+++ SOURCE RECORDS +++
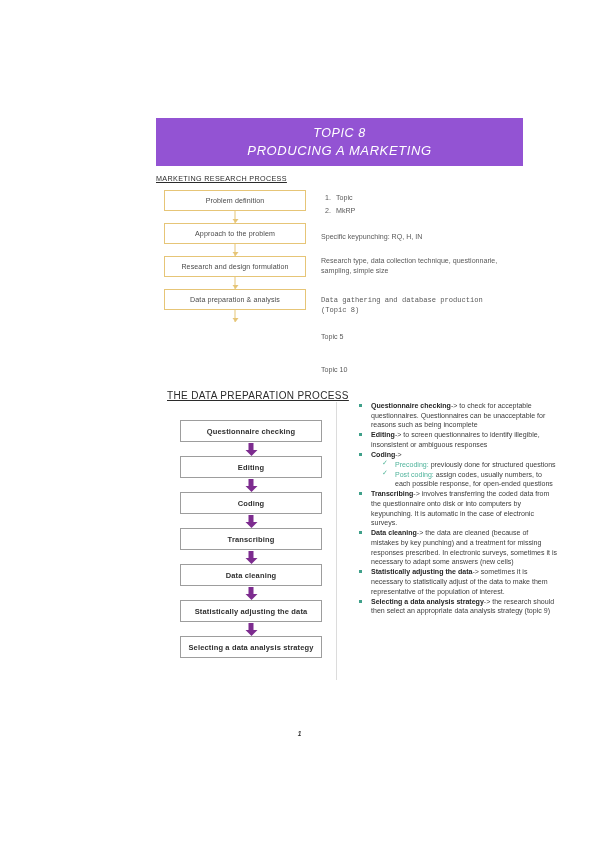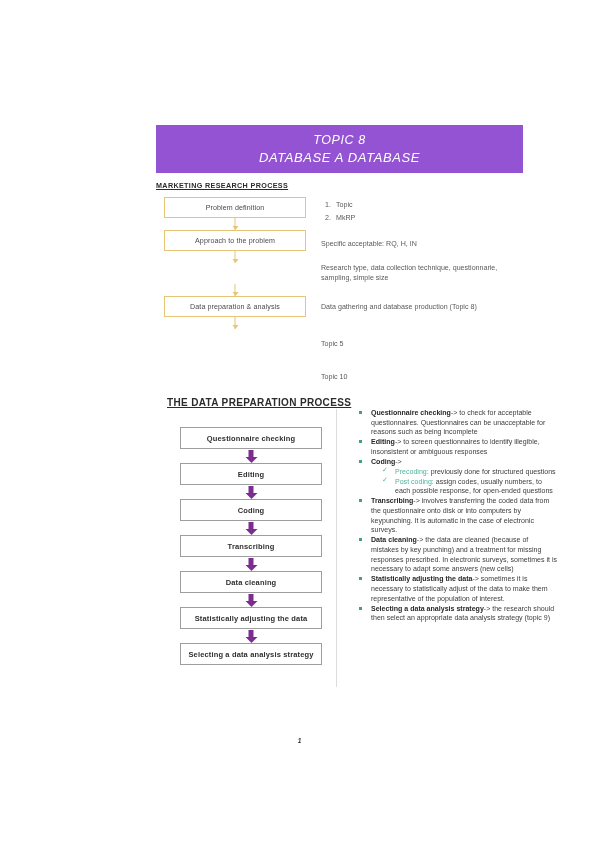"TOPIC 8" #page { top: 7px -> 0 }
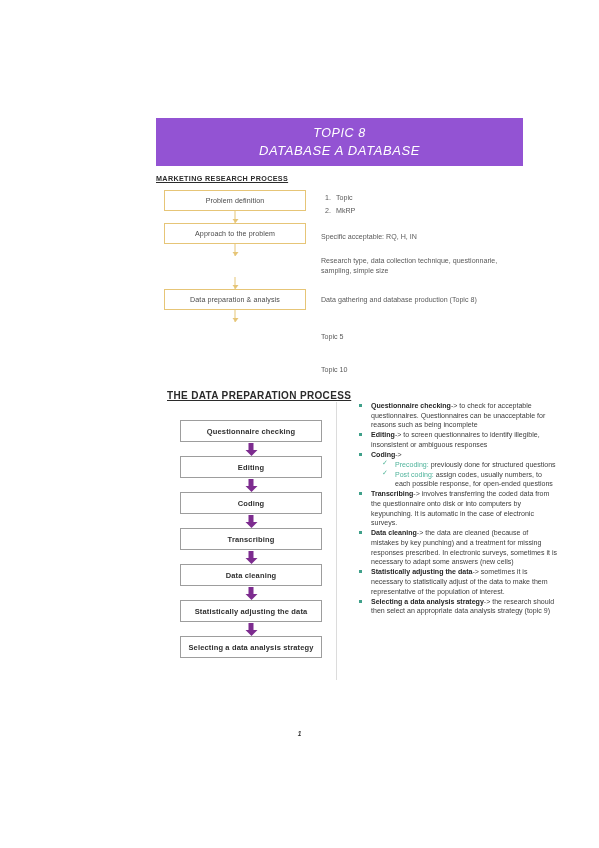"DATABASE A DATABASE" div.l2 { text: DATABASE A DATABASE -> PRODUCING A MARKETING }
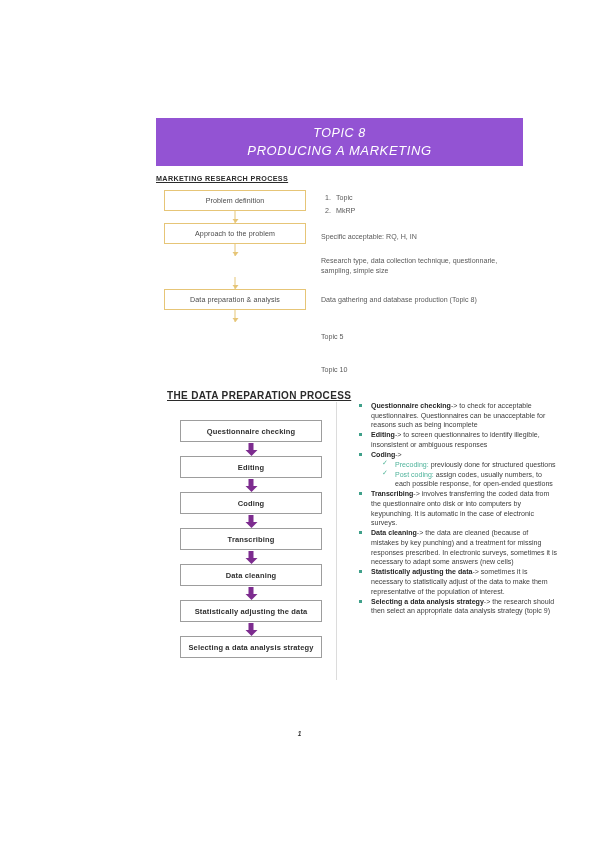"MARKETING RESEARCH PROCESS" .sec-head { font-weight: bold -> normal }
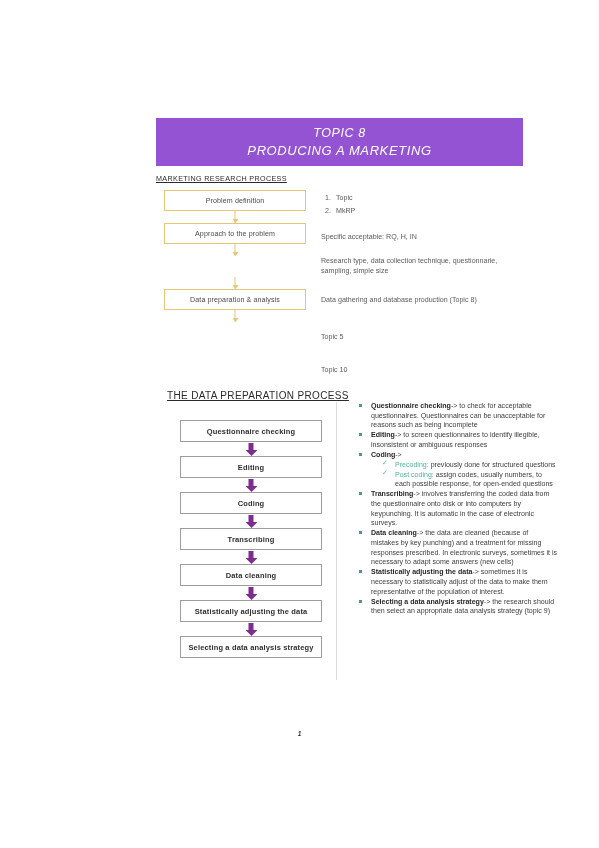"Specific acceptable: RQ, H, IN" div.ann { text: acceptable -> keypunching }
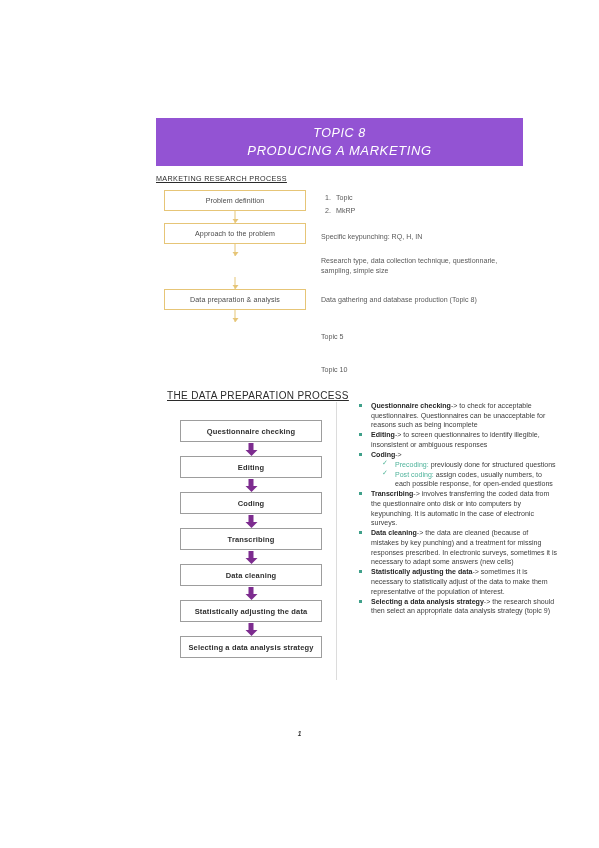"Research and design formulation" div.gold-box { html: none -> <div>Research and design formulation</div> }
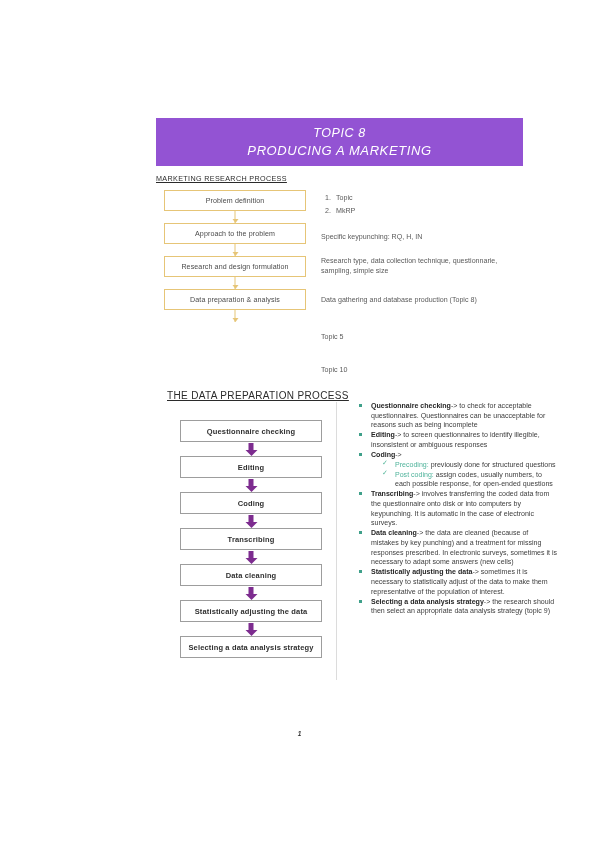"Data gathering and database production" div.ann { font-family: none -> Liberation Mono, monospace }
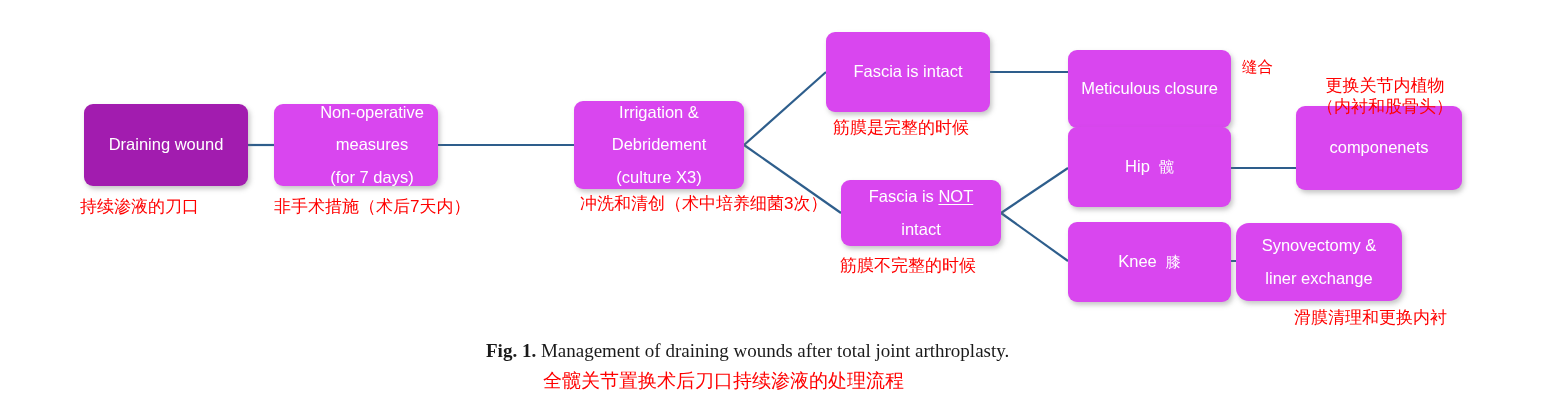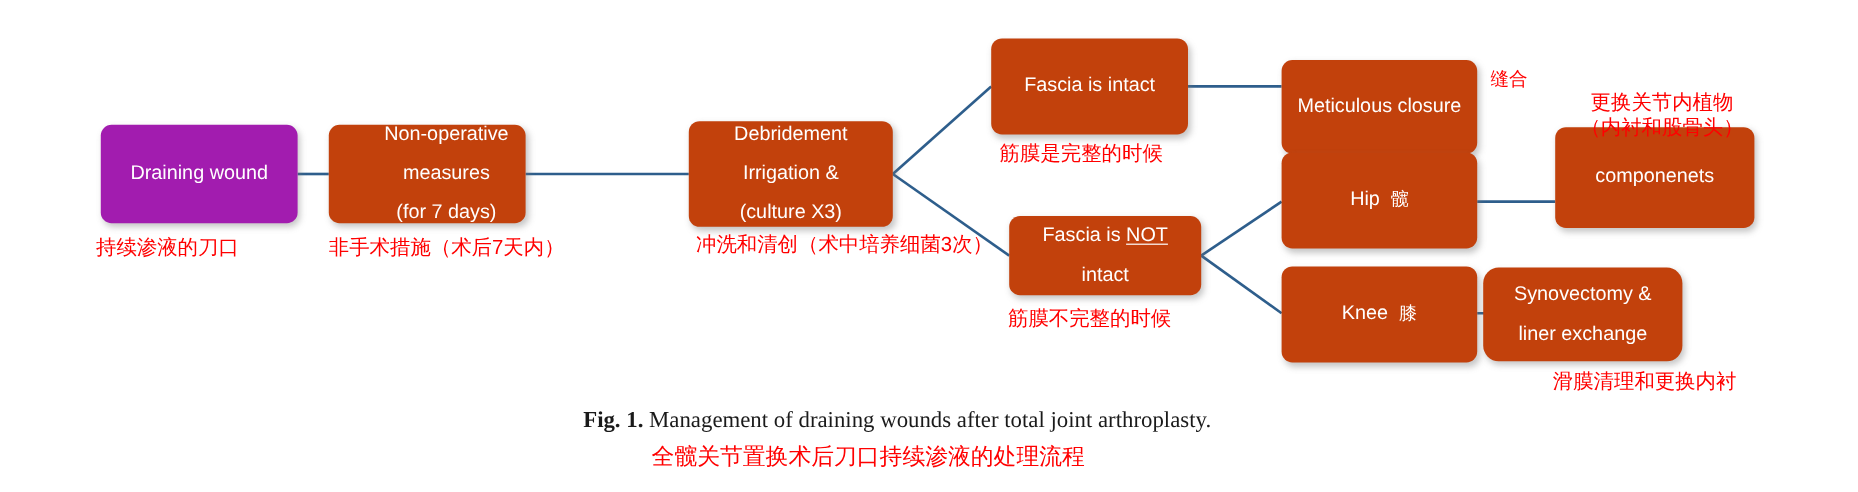"Fascia is intact" .node { background: #c2410c -> #d946ef }
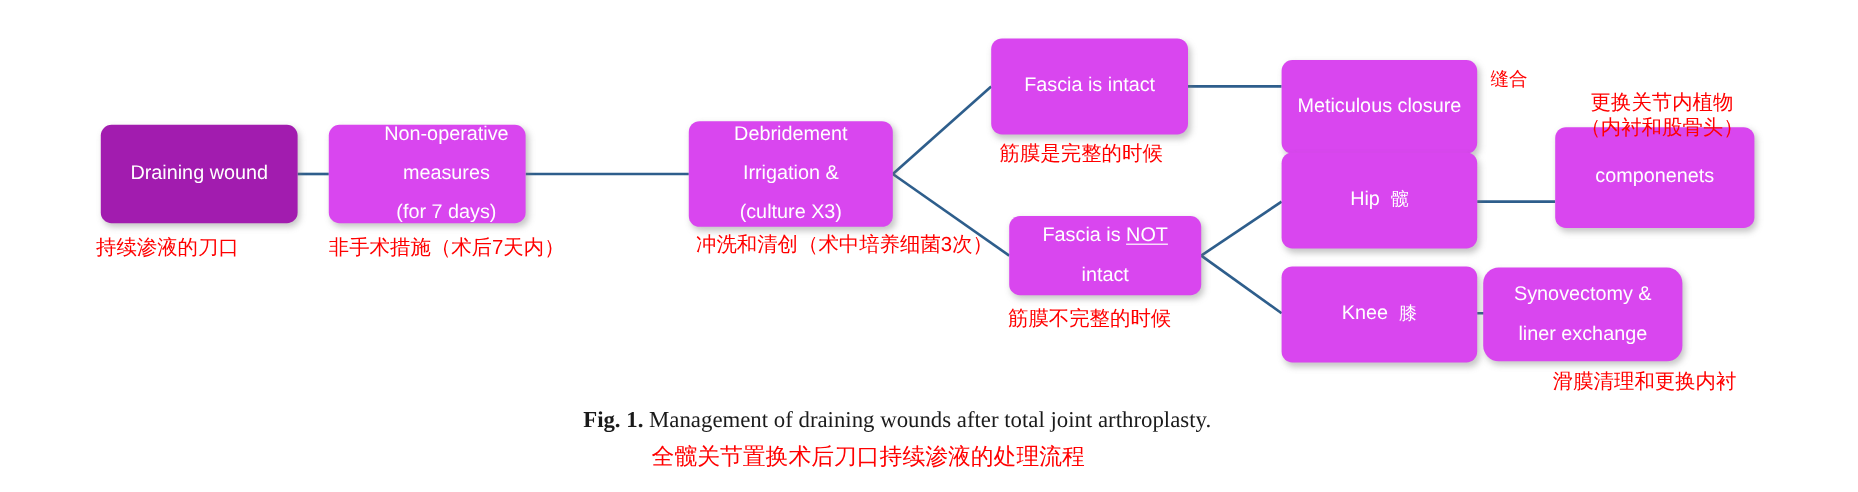"Debridement" span.ln { order: before "Irrigation &" -> after "Irrigation &" }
+++
WORK TASK → Retype every entry word for word, but do not carry over the pictures.

RESULT OF THIS EXERCISE →
"TOPIC 8" #page { top: 7px -> 0 }
"DATABASE A DATABASE" div.l2 { text: DATABASE A DATABASE -> PRODUCING A MARKETING }
"MARKETING RESEARCH PROCESS" .sec-head { font-weight: bold -> normal }
"Specific acceptable: RQ, H, IN" div.ann { text: acceptable -> keypunching }
"Research and design formulation" div.gold-box { html: none -> <div>Research and design formulation</div> }
"Data gathering and database production" div.ann { font-family: none -> Liberation Mono, monospace }
"Fascia is intact" .node { background: #c2410c -> #d946ef }
"Debridement" span.ln { order: before "Irrigation &" -> after "Irrigation &" }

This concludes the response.